In a Daze – ND #33

Is that a light at the end of a tunnel? Photo: L. Weikel

In a Daze

I’m in a daze this evening. The fact that I didn’t walk today is partially to blame. But the more significant cause of my malaise is the six straight hours I spent in front of our computer painstakingly recreating our Quicken records for the past nine months. And I don’t even have the job halfway completed.

Yes, this is all my fault.

As you may recall, back when I was rediscovering the reality of ‘zoomies,’ the pups accidentally snagged the charging cord on my Dell laptop, sweeping the machine clear off its table like a magician performing a tablecloth trick.
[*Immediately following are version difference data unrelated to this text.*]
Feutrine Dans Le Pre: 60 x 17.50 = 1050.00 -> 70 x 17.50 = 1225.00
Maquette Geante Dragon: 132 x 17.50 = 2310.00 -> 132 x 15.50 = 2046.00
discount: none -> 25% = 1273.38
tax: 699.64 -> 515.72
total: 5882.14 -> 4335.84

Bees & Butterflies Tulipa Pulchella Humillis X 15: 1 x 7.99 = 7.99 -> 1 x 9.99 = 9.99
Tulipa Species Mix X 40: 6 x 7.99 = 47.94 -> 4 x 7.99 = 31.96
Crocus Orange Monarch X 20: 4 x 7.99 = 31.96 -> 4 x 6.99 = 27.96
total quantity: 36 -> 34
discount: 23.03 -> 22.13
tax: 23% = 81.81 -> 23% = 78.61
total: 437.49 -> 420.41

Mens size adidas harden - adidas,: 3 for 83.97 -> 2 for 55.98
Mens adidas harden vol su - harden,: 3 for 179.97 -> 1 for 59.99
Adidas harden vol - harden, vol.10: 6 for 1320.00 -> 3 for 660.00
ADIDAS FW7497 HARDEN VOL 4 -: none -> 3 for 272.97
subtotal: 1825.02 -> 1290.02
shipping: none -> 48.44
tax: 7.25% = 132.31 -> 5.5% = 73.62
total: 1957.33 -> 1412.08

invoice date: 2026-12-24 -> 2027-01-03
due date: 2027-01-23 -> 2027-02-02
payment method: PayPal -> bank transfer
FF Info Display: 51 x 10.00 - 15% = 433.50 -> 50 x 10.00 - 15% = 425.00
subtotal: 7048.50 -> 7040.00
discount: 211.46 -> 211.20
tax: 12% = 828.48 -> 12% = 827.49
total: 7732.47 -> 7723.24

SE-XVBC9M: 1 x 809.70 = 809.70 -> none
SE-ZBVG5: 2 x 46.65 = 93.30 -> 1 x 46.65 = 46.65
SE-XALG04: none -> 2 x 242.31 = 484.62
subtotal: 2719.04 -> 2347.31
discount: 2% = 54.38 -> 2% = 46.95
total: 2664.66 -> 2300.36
Only the laptop was the tablecloth (not the china), and it dropped with a swoosh onto the rug.

Alas, in spite of an initially optimistic diagnosis by the local computer repair shop, it was pronounced deader than a doornail about a week later. Specifically, something broke in the hard drive, rendering it unreadable without investing a couple thousand into an attempt at recapturing the information (i.e., no guarantees).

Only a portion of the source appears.